Work request —
Return every line from the one with "[256,343,326,352] MatheMatics ->" through the one with "-> [287,694,330,711] 2016)", inclusive, exactly as it appears below.

Material supplied —

+---+

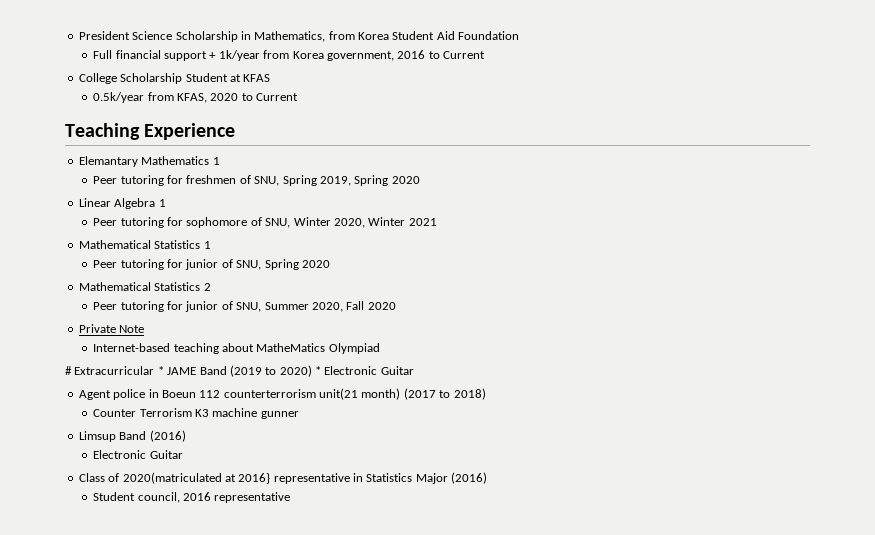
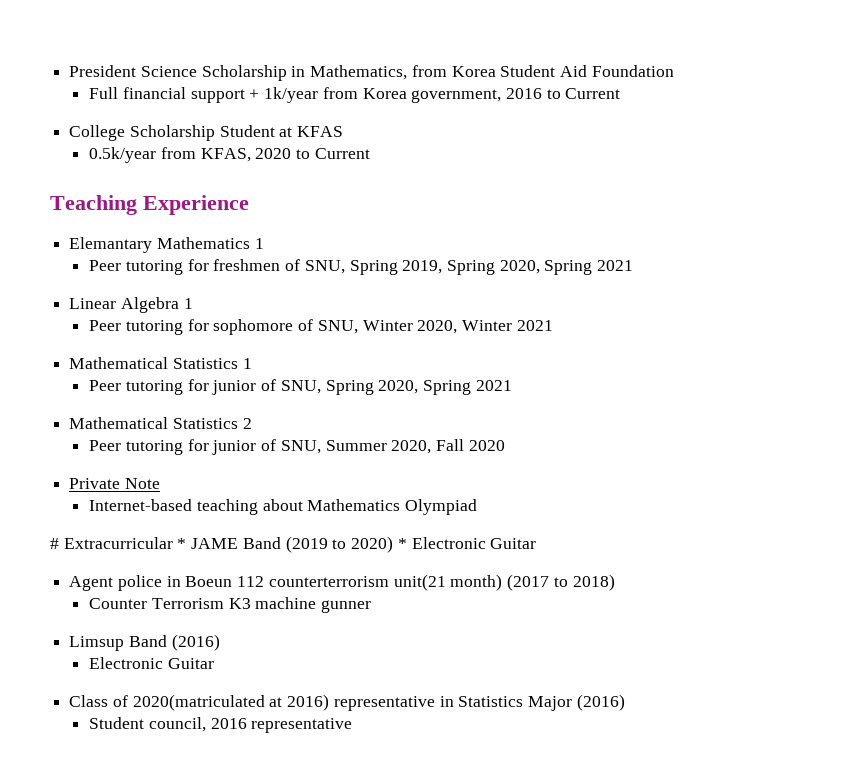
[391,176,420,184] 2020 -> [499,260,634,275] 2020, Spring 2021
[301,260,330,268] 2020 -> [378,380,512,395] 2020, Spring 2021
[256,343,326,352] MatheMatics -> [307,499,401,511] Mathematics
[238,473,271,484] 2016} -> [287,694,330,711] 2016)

+---+

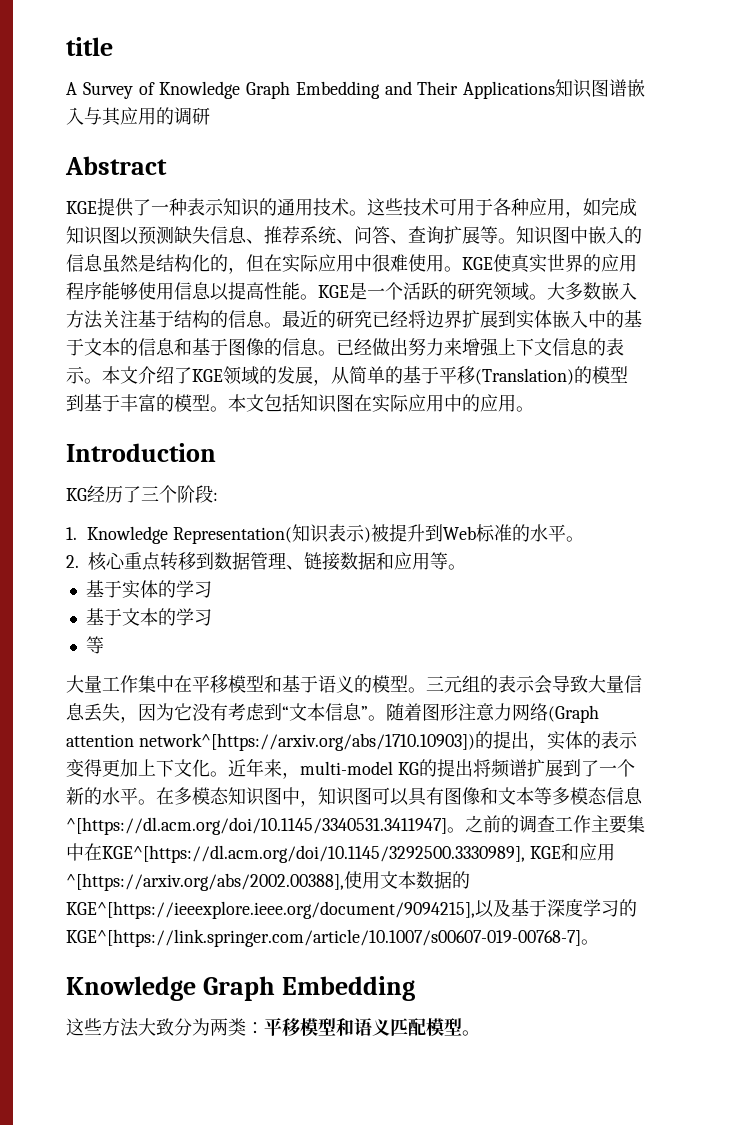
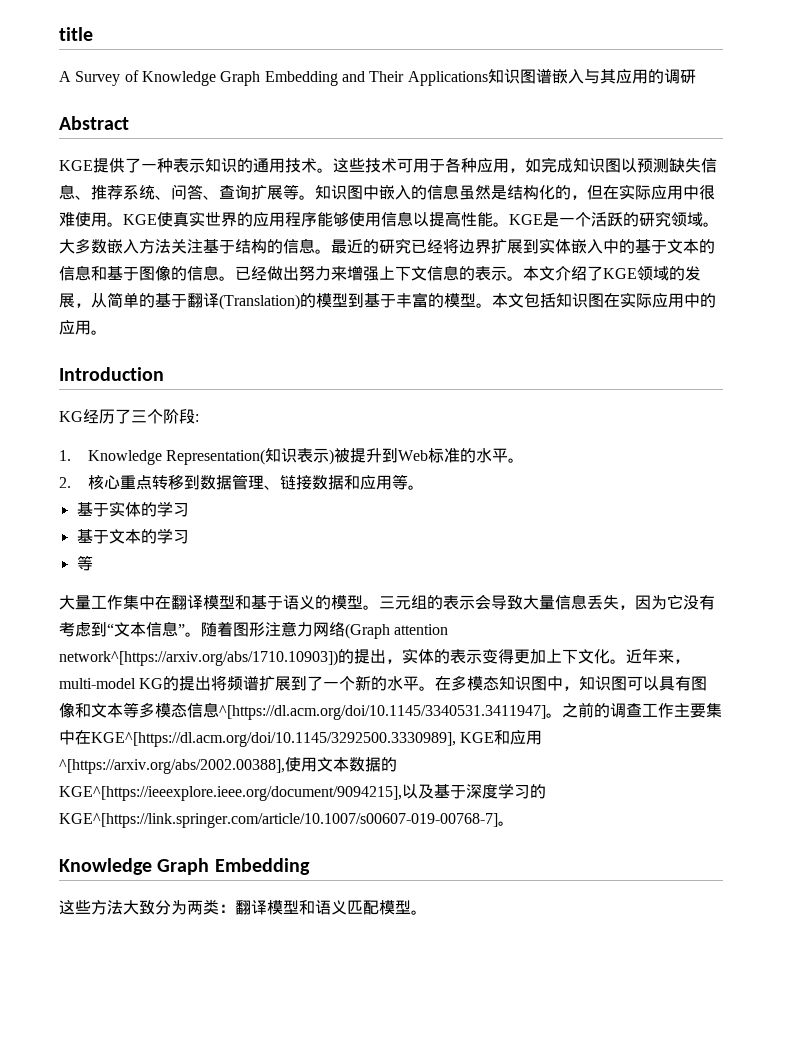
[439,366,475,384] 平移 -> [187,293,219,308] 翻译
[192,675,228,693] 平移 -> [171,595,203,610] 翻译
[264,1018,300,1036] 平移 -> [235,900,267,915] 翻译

+---+

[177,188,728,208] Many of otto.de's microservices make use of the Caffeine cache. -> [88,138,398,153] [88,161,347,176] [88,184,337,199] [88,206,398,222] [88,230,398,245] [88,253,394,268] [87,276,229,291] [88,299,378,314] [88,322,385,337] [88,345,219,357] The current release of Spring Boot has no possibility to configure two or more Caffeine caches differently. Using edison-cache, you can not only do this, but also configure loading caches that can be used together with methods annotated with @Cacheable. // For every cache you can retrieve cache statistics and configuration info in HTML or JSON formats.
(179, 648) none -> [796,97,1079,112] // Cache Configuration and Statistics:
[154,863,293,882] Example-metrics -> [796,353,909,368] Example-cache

+---+

Solution —
[256,343,326,352] MatheMatics -> [307,499,401,511] Mathematics
[238,473,271,484] 2016} -> [287,694,330,711] 2016)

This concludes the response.